Mixed Quadratic Programming

class PyPruning.MIQPPruningClassifier.MIQPPruningClassifier(n_estimators=5, single_metric=None, pairwise_metric=<function combined_error>, alpha=1, verbose=False, n_jobs=8, single_metric_options=None, pairwise_metric_options=None)

Bases: PyPruning.PruningClassifier.PruningClassifier

Mixed Integer Quadratic Programming (MIQP) Pruning.

This pruning method constructs a MIQP so that its solution is the pruned ensemble. Formally, it uses the problem

\[\arg\min_w (1 - \alpha ) q^T w + \alpha w^T P w\]

where \(\alpha \in [0,1]\) is the trade-off between the first and the second term. The first vector q contains the individual metrics for each classifier similar to what a RankPruningClassifier would compute, whereas P contains pairwise metrics for each classifier pair in the ensemble. To compute \(q\) and \(P\) there are two metrics required:

Single_metric

This metric assigns a value to each individual classifier in the ensemble without considering pairs of classifier. A single_metric function should accept the following parameters:

i (int): The classifier which should be rated
ensemble_proba (A (M, N, C) matrix ): All N predictions of all M classifier in the entire ensemble for all C classes
target (list / array): A list / array of class targets.

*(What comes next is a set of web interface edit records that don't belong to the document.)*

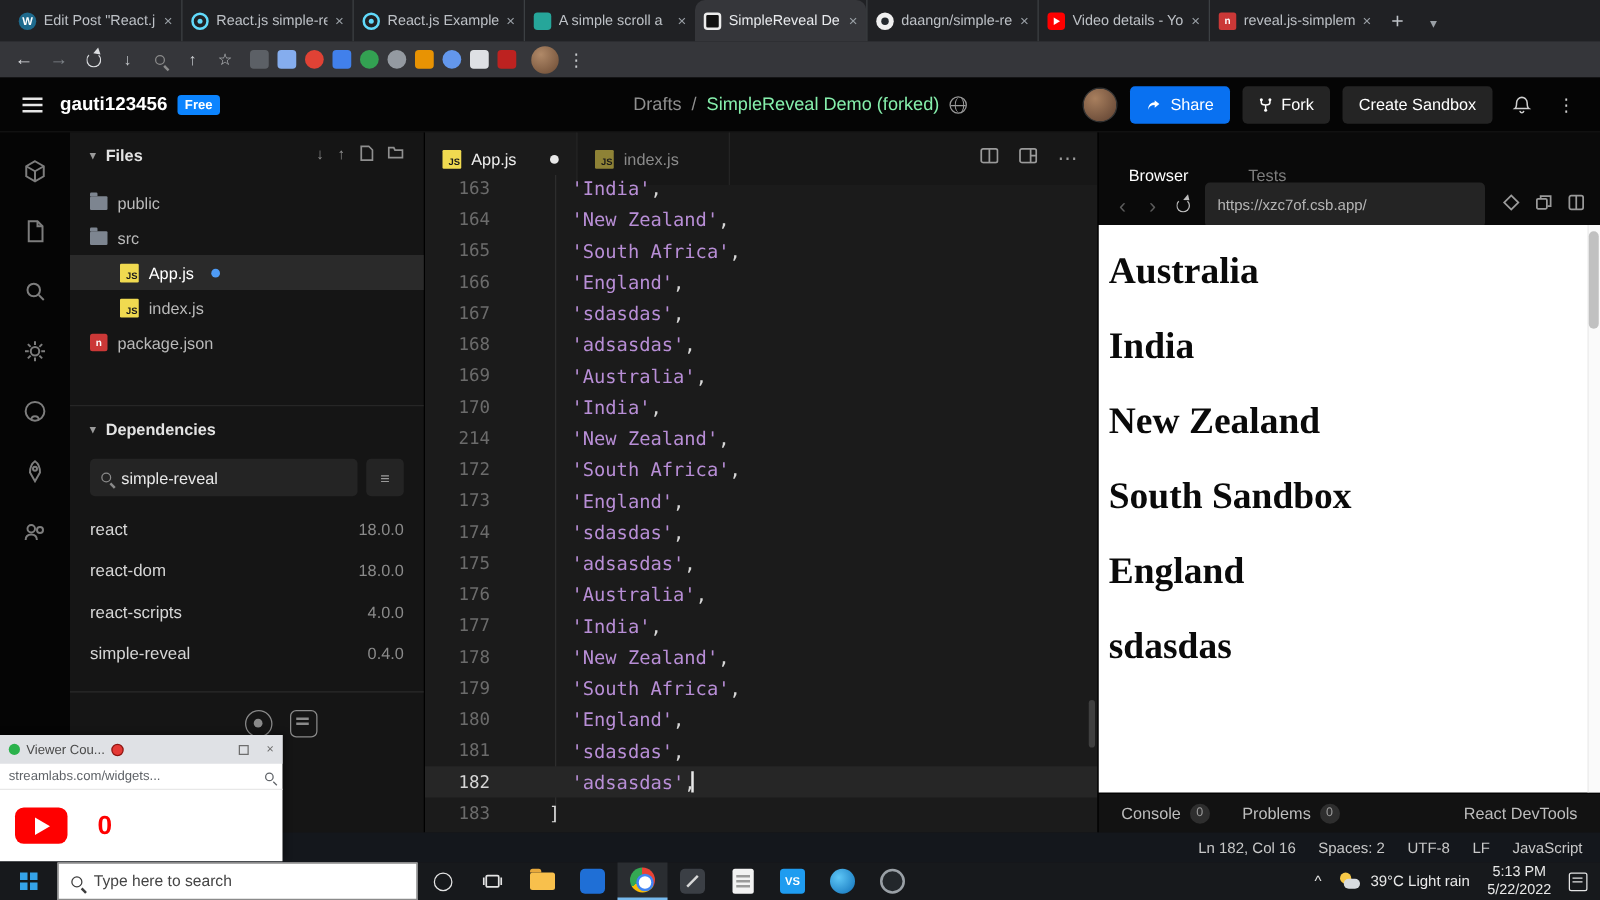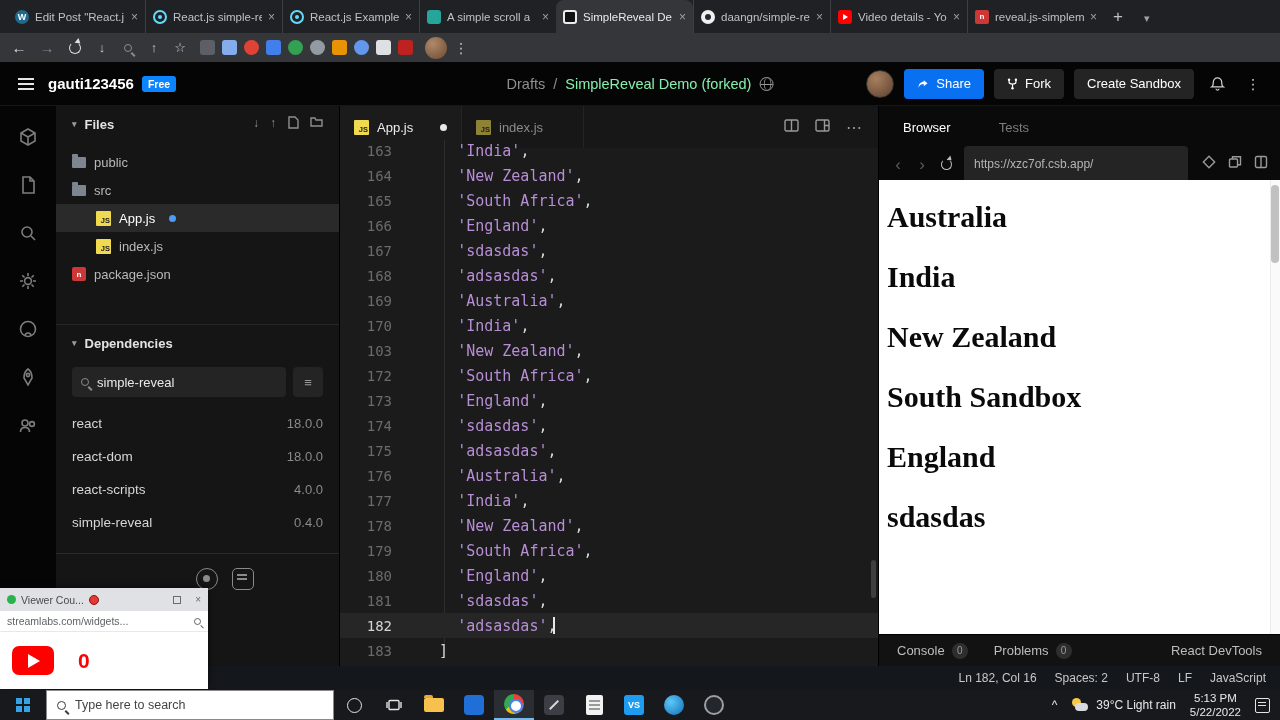--- a/index.html
+++ b/index.html
@@ -109,21 +109,21 @@
   .code-row.active{background:#262626}
   .ln{width:72px;flex:none;text-align:right;padding-right:20px;color:#6b6b6b;font-size:14px}
   .code-row.active .ln{color:#d5d5d5}
   .ct{white-space:pre;color:#d8d8d8}
   .str{color:#b88ed6}
   .caret{position:absolute;left:calc(78px + 15ch);top:4px;width:1.5px;height:17px;background:#e8e8e8}
   .ed-scrollthumb{position:absolute;right:2px;top:420px;width:5px;height:38px;background:#3f3f3f;border-radius:3px}
 
   
   .preview{position:absolute;left:878px;top:106px;width:402px;height:560px;background:#0a0a0a;border-left:1px solid #000}
-  .pv-tabs{height:42px;display:flex;align-items:center;gap:48px;padding:0 24px;font-size:13px}
+  .pv-tabs{height:42px;display:flex;align-items:flex-end;gap:48px;padding:0 24px;font-size:13px}
   .pv-tab-active{color:#fff}
   .pv-tab{color:#7d7d7d}
   .pv-nav{height:32px;display:flex;align-items:center;gap:10px;padding:0 12px}
   .pv-arrow{color:#5c5c5c;font-size:17px;line-height:1;width:14px;text-align:center}
   .pv-reload{width:11px;height:11px;border:1.5px solid #bdbdbd;border-radius:50%;border-top-color:transparent;position:relative;margin:0 2px}
   .pv-reload::after{content:"";position:absolute;top:-4px;right:-1px;border-left:4px solid #bdbdbd;border-top:3px solid transparent;border-bottom:3px solid transparent;transform:rotate(40deg)}
   .pv-url{flex:1;height:36px;background:#242424;border-radius:4px;display:flex;align-items:center;padding:0 10px;color:#b5b5b5;font-size:12px;white-space:nowrap;overflow:hidden}
   .pv-tools{display:flex;align-items:center;gap:12px;padding-left:4px}
   .pv-tools svg{stroke:#9a9a9a;fill:none;stroke-width:1.4}
   .pv-body{position:relative;height:454px;background:#fff;padding:20px 0 0 8px;overflow:hidden}
@@ -132,21 +132,21 @@
   .pv-scrollthumb{position:absolute;right:1px;top:5px;width:8px;height:78px;background:#c1c1c1;border-radius:4px}
   .pv-console{height:32px;background:#121212;border-top:1px solid #000;display:flex;align-items:center;gap:26px;padding:0 18px;font-size:13px;color:#bdbdbd}
   .cnt-badge{width:16px;height:16px;border-radius:50%;background:#2e2e2e;color:#9a9a9a;font-size:10px;display:inline-flex;align-items:center;justify-content:center;margin-left:7px}
   .pv-console .right{margin-left:auto;color:#bdbdbd}
   .console-item{display:flex;align-items:center}
 
   
   .statusbar{position:absolute;left:0;top:666px;right:0;height:24px;background:#14171c;display:flex;align-items:center;justify-content:flex-end;gap:18px;padding-right:14px;font-size:12px;color:#c8c8c8}
 
   
-  .widget{position:absolute;left:0;top:588px;width:208px;height:101px;background:#fff;z-index:50;box-shadow:1px -1px 6px rgba(0,0,0,.45);font-size:10.5px}
+  .widget{position:absolute;left:0;top:588px;width:226px;height:101px;background:#fff;z-index:50;box-shadow:1px -1px 6px rgba(0,0,0,.45);font-size:10.5px}
   .wg-titlebar{height:23px;background:#dfe1e5;display:flex;align-items:center;gap:5px;padding:0 7px;color:#4a4a4a}
   .wg-fav{width:9px;height:9px;border-radius:50%;background:#2bb24c}
   .wg-title{white-space:nowrap;overflow:hidden;max-width:72px}
   .wg-reddot{width:10px;height:10px;border-radius:50%;background:#e53935;border:1.5px solid #8e1410}
   .wg-ctl{margin-left:auto;display:flex;gap:14px;color:#6d6d6d;font-size:10px;align-items:center}
   .wg-square{width:8px;height:8px;border:1.2px solid #6d6d6d}
   .wg-urlrow{height:21px;display:flex;align-items:center;gap:5px;padding:0 7px;border-bottom:1px solid #e8e8e8;color:#5f6368}
   .wg-url{white-space:nowrap;overflow:hidden;flex:1}
   .wg-mag{width:7px;height:7px;border:1.3px solid #5f6368;border-radius:50%;position:relative;flex:none}
   .wg-mag::after{content:"";position:absolute;left:6px;top:6px;width:4px;height:1.3px;background:#5f6368;transform:rotate(45deg);transform-origin:0 0}
@@ -464,21 +464,21 @@
           </div>
         <div class="code-row">
             <span class="ln">169</span>
             <span class="ct">     <span class="str">'Australia'</span>,</span>
           </div>
         <div class="code-row">
             <span class="ln">170</span>
             <span class="ct">     <span class="str">'India'</span>,</span>
           </div>
         <div class="code-row">
-            <span class="ln">103</span>
+            <span class="ln">214</span>
             <span class="ct">     <span class="str">'New Zealand'</span>,</span>
           </div>
         <div class="code-row">
             <span class="ln">172</span>
             <span class="ct">     <span class="str">'South Africa'</span>,</span>
           </div>
         <div class="code-row">
             <span class="ln">173</span>
             <span class="ct">     <span class="str">'England'</span>,</span>
           </div>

The single_metric is compatible with the metrics for a RankPruningClassifier. You can use any metric from the RankPruningClassifier here and vice-versa

Pairwise_metric

This metric assigns a value to each pair of classifiers in the ensemble. A pairwise_metric function should accept the following parameters:

i (int): The first classifier in the pair
j (int): The second classifier in the pair
ensemble_proba (A (M, N, C) matrix ): All N predictions of all M classifier in the entire ensemble for all C classes
target (list / array): A list / array of class targets.

If you set alpha = 0 or choose the pairwise metric that simply returns 0 a MIQPPruningClassifier should produce the same solution as a RankPruningClassifier does.

Important: All metrics are minimized. If you implement your own metric make sure that it assigns smaller values to better classifiers.

This code uses cvxpy to access a wide variety of MQIP solver. For more information on how to configure your solver and interpret its output in case of failures please have a look at the cvxpy documentation https://www.cvxpy.org/tutorial/advanced/index.html#solve-method-options.

n_estimators

The number of estimators which should be selected.

Type: int, default is 5

single_metric

A function that assigns a value to each classifier which forms the q vector

Type: function, default is None

pairwise_metric

A function that assigns a value to each pair of classifiers which forms the P matrix

Type: function, default is combined_error

alpha

The trade-off between the single and pairwise metric. alpha = 0 only considers the single_metric, whereas alpha = 1 only considers the pairwise metric

Type: float, must be in [0,1]

verbose

If true, more information from the MQIP solver is printed.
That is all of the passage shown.